Exercise material:
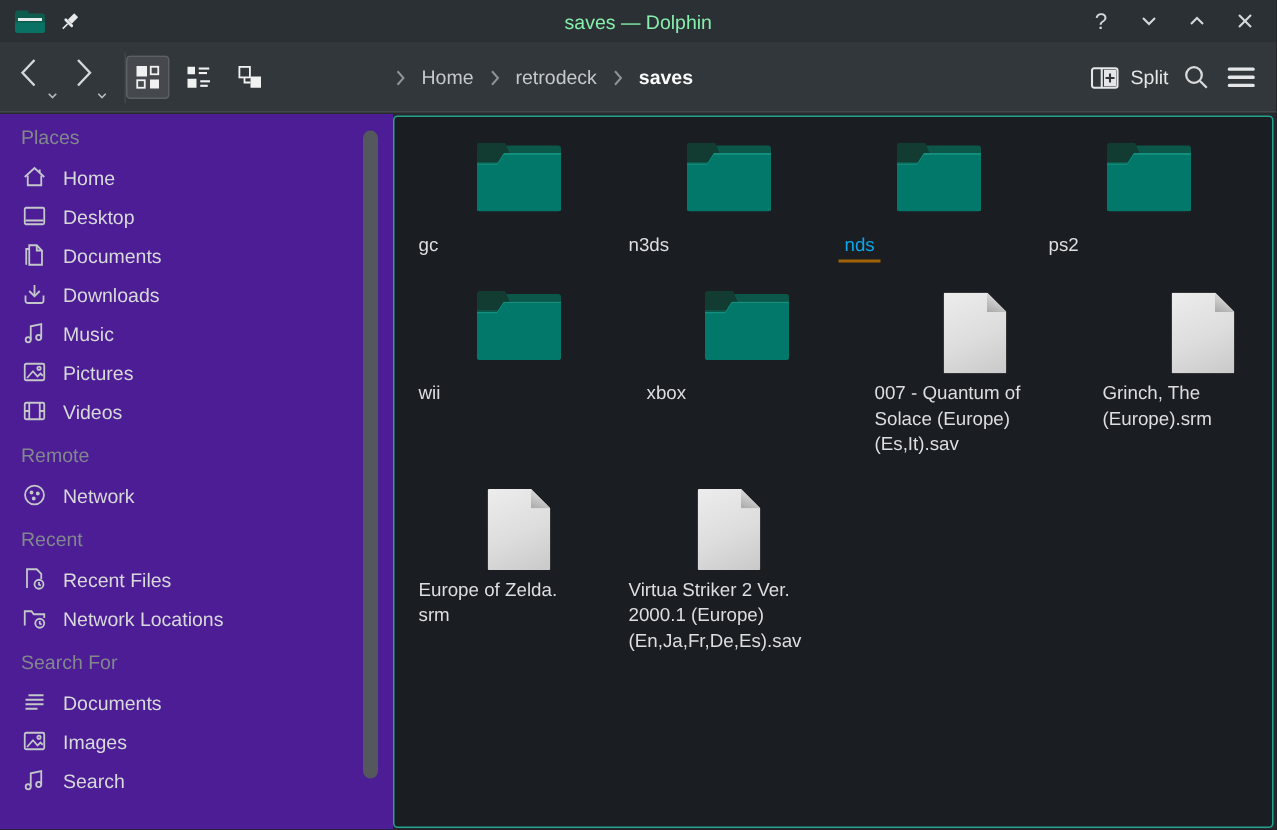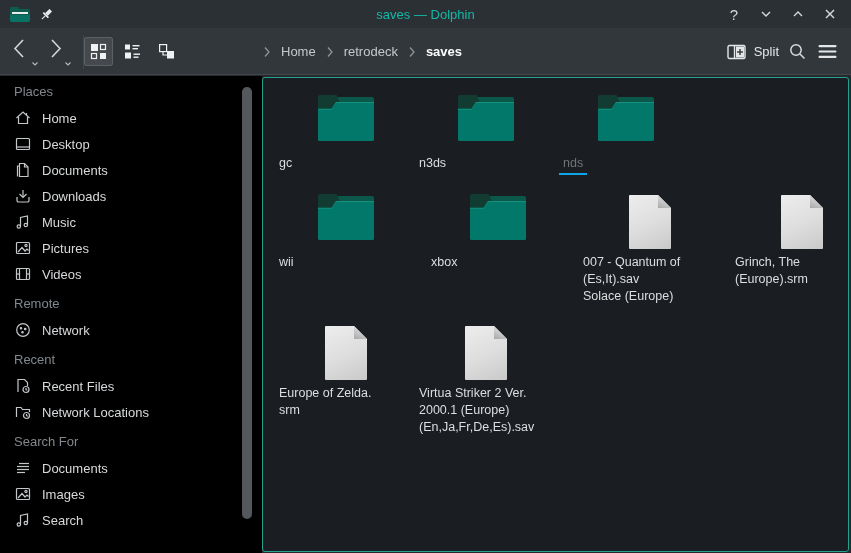"saves — Dolphin" .window-title { color: #14b8a6 -> #86efac }
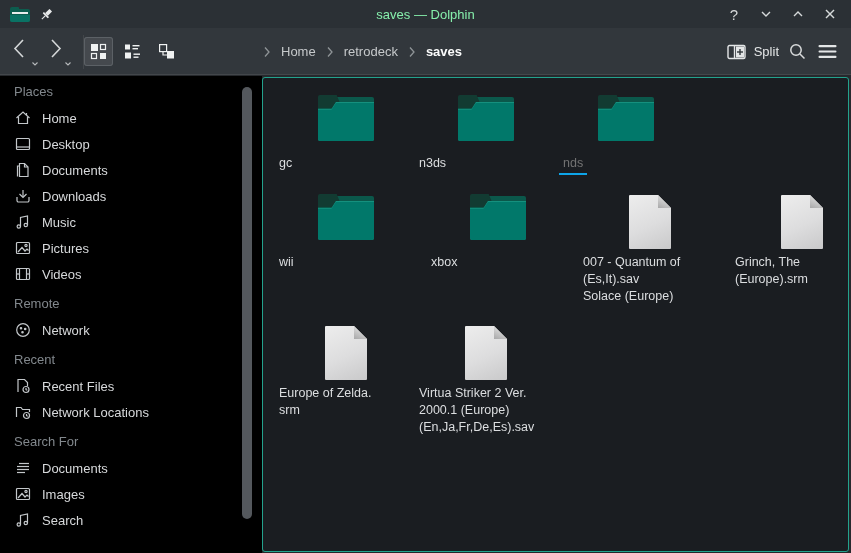"Places" .sidebar { background: #000000 -> #4c1d95 }
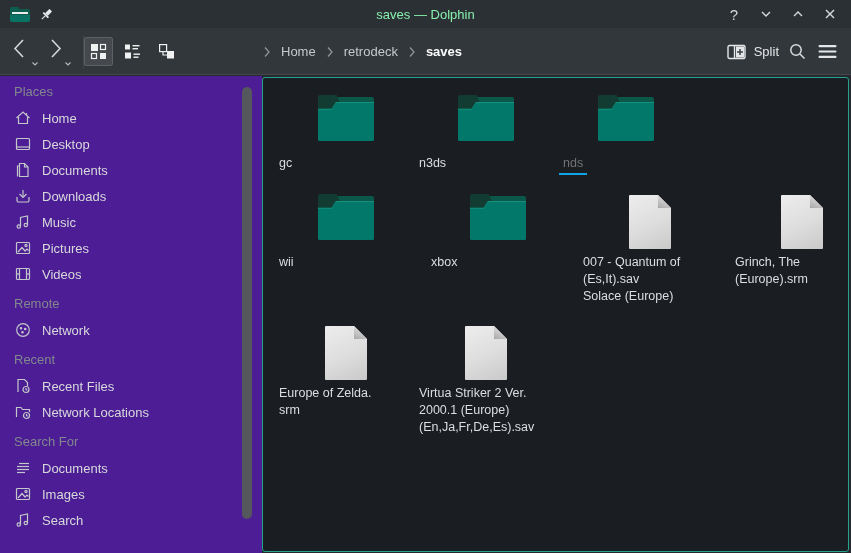"nds" .label .underlined { border-bottom: 2px solid #0ea5e9 -> 2px solid #a16207; color: #737373 -> #0ea5e9 }
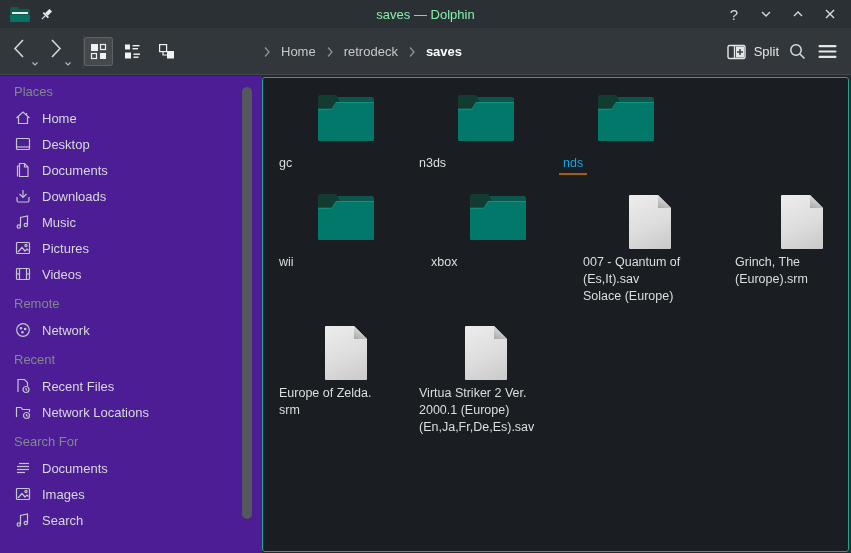"ps2" div.cell { html: none -> <div> <div> <div> <div></div> <div></div> <div></div> <div></div> </div> </div> <div> <span>ps2</span> </div> </div> }
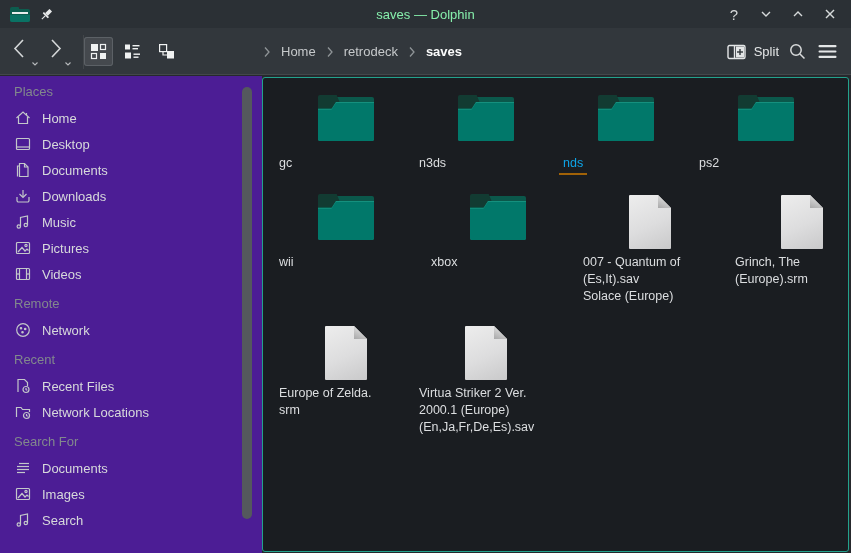"(Es,It).sav" span { order: before "Solace (Europe)" -> after "Solace (Europe)" }
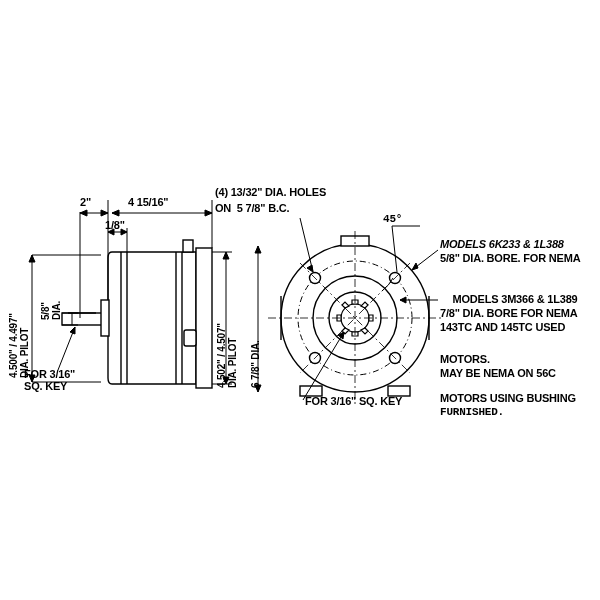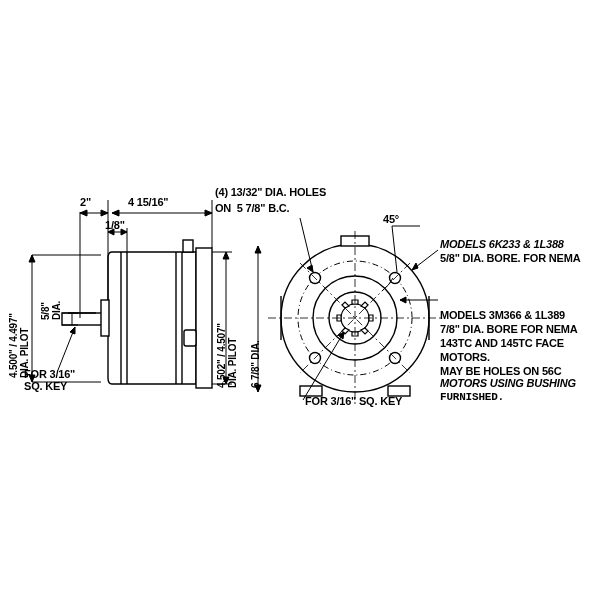"45°" div.lbl { font-family: none -> Liberation Mono, monospace }
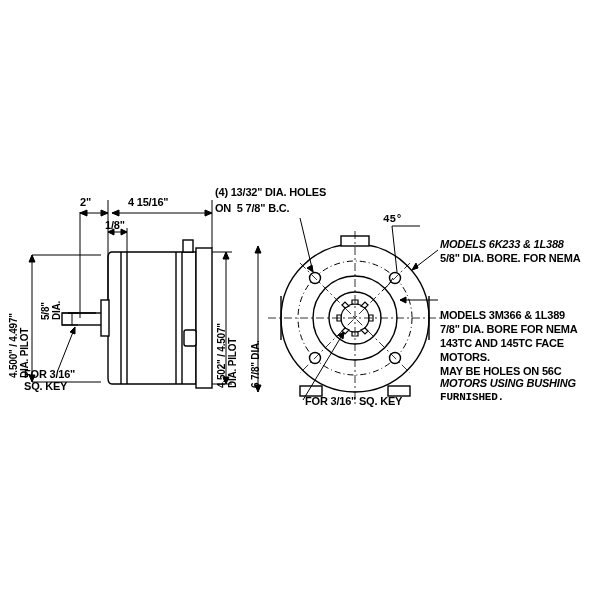"MODELS 3M366 & 1L389" div.lbl { margin-top: 16px -> 0; text-align: none -> right }
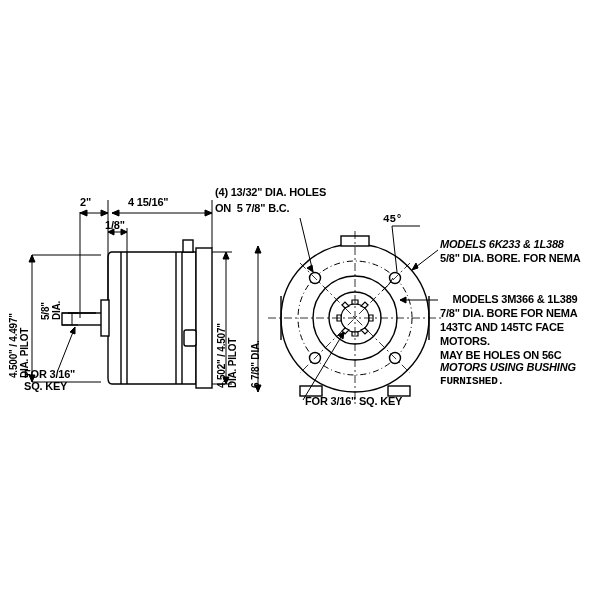"143TC AND 145TC FACE" div.lbl { text: FACE -> USED }
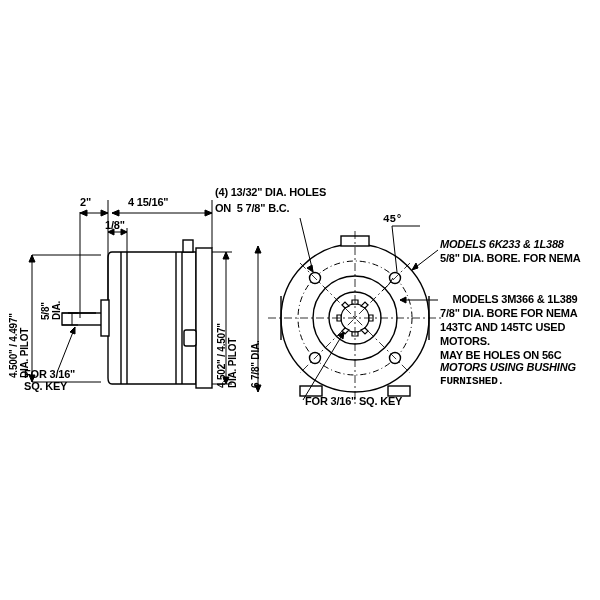"MOTORS." div.lbl { margin-top: 2px -> 20px }
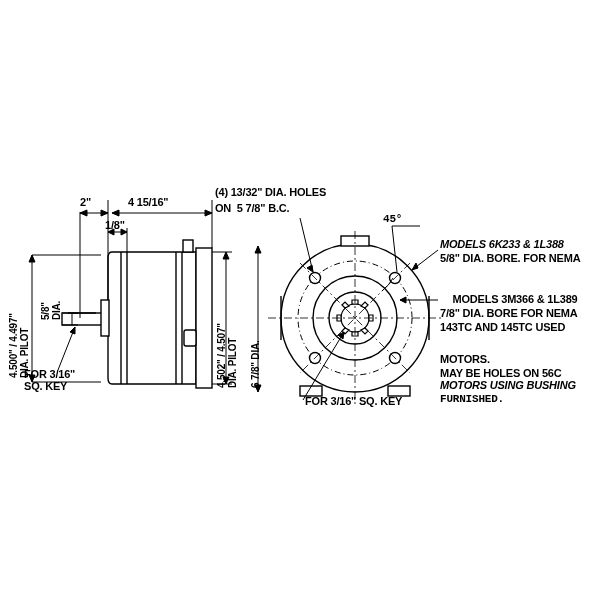"MAY BE HOLES ON 56C" div.lbl { text: HOLES -> NEMA }
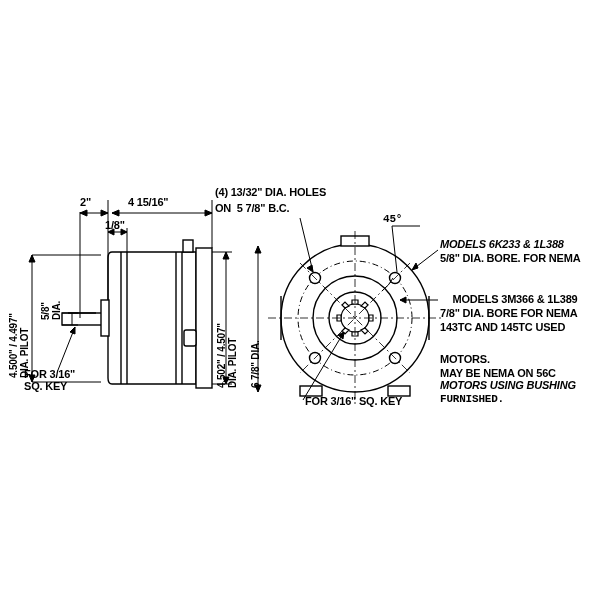"MOTORS USING BUSHING" div.lbl { font-style: italic -> none; margin-top: 0 -> 13px }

What is required: A word-for-word copy of the listing is needed. It must not include the pictures.

Your response:
"saves — Dolphin" .window-title { color: #14b8a6 -> #86efac }
"Places" .sidebar { background: #000000 -> #4c1d95 }
"nds" .label .underlined { border-bottom: 2px solid #0ea5e9 -> 2px solid #a16207; color: #737373 -> #0ea5e9 }
"ps2" div.cell { html: none -> <div> <div> <div> <div></div> <div></div> <div></div> <div></div> </div> </div> <div> <span>ps2</span> </div> </div> }
"(Es,It).sav" span { order: before "Solace (Europe)" -> after "Solace (Europe)" }
"45°" div.lbl { font-family: none -> Liberation Mono, monospace }
"MODELS 3M366 & 1L389" div.lbl { margin-top: 16px -> 0; text-align: none -> right }
"143TC AND 145TC FACE" div.lbl { text: FACE -> USED }
"MOTORS." div.lbl { margin-top: 2px -> 20px }
"MAY BE HOLES ON 56C" div.lbl { text: HOLES -> NEMA }
"MOTORS USING BUSHING" div.lbl { font-style: italic -> none; margin-top: 0 -> 13px }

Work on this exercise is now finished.